[Itemized modification records]
-.-.-
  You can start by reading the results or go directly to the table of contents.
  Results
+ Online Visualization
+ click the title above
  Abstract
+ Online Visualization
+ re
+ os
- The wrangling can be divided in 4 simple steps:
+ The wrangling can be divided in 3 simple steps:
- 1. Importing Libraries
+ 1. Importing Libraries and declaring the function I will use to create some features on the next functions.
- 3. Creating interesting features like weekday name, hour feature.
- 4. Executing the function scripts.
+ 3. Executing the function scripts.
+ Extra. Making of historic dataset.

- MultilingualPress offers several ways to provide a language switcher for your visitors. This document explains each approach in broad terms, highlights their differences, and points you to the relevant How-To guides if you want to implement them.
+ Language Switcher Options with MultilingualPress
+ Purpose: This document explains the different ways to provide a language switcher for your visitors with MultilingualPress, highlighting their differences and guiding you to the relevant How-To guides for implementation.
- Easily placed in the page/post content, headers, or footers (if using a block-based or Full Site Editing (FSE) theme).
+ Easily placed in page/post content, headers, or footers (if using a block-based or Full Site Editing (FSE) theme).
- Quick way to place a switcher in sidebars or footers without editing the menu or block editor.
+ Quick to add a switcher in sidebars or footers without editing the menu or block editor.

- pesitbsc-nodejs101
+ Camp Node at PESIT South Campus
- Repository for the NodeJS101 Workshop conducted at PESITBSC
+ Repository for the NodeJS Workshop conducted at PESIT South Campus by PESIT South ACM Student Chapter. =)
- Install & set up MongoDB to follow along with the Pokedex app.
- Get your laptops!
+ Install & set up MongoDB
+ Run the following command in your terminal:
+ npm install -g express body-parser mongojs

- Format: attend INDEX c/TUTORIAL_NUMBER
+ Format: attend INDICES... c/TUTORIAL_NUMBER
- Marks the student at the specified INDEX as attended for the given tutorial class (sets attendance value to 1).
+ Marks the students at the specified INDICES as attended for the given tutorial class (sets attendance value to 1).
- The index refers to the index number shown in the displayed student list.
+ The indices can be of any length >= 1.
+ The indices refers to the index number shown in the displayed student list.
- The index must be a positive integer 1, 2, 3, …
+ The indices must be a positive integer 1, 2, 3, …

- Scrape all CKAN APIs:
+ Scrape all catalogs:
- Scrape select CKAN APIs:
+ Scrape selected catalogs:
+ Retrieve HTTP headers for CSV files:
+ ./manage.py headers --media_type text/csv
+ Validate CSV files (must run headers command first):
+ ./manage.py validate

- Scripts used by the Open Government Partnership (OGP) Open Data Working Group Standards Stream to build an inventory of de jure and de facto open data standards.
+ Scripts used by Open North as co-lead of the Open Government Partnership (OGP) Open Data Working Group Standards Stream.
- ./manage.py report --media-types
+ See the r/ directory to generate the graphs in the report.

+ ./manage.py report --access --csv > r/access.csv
-.-.-
- **PROBLEM DESCRIPTION**
Reproduce each of the records word for word.

- **RESULT OF THIS TASK**
  You can start by reading the results or go directly to the table of contents.
  Results
+ Online Visualization
+ click the title above
  Abstract
+ Online Visualization
+ re
+ os
- The wrangling can be divided in 4 simple steps:
+ The wrangling can be divided in 3 simple steps:
- 1. Importing Libraries
+ 1. Importing Libraries and declaring the function I will use to create some features on the next functions.
- 3. Creating interesting features like weekday name, hour feature.
- 4. Executing the function scripts.
+ 3. Executing the function scripts.
+ Extra. Making of historic dataset.

- MultilingualPress offers several ways to provide a language switcher for your visitors. This document explains each approach in broad terms, highlights their differences, and points you to the relevant How-To guides if you want to implement them.
+ Language Switcher Options with MultilingualPress
+ Purpose: This document explains the different ways to provide a language switcher for your visitors with MultilingualPress, highlighting their differences and guiding you to the relevant How-To guides for implementation.
- Easily placed in the page/post content, headers, or footers (if using a block-based or Full Site Editing (FSE) theme).
+ Easily placed in page/post content, headers, or footers (if using a block-based or Full Site Editing (FSE) theme).
- Quick way to place a switcher in sidebars or footers without editing the menu or block editor.
+ Quick to add a switcher in sidebars or footers without editing the menu or block editor.

- pesitbsc-nodejs101
+ Camp Node at PESIT South Campus
- Repository for the NodeJS101 Workshop conducted at PESITBSC
+ Repository for the NodeJS Workshop conducted at PESIT South Campus by PESIT South ACM Student Chapter. =)
- Install & set up MongoDB to follow along with the Pokedex app.
- Get your laptops!
+ Install & set up MongoDB
+ Run the following command in your terminal:
+ npm install -g express body-parser mongojs

- Format: attend INDEX c/TUTORIAL_NUMBER
+ Format: attend INDICES... c/TUTORIAL_NUMBER
- Marks the student at the specified INDEX as attended for the given tutorial class (sets attendance value to 1).
+ Marks the students at the specified INDICES as attended for the given tutorial class (sets attendance value to 1).
- The index refers to the index number shown in the displayed student list.
+ The indices can be of any length >= 1.
+ The indices refers to the index number shown in the displayed student list.
- The index must be a positive integer 1, 2, 3, …
+ The indices must be a positive integer 1, 2, 3, …

- Scrape all CKAN APIs:
+ Scrape all catalogs:
- Scrape select CKAN APIs:
+ Scrape selected catalogs:
+ Retrieve HTTP headers for CSV files:
+ ./manage.py headers --media_type text/csv
+ Validate CSV files (must run headers command first):
+ ./manage.py validate

- Scripts used by the Open Government Partnership (OGP) Open Data Working Group Standards Stream to build an inventory of de jure and de facto open data standards.
+ Scripts used by Open North as co-lead of the Open Government Partnership (OGP) Open Data Working Group Standards Stream.
- ./manage.py report --media-types
+ See the r/ directory to generate the graphs in the report.

+ ./manage.py report --access --csv > r/access.csv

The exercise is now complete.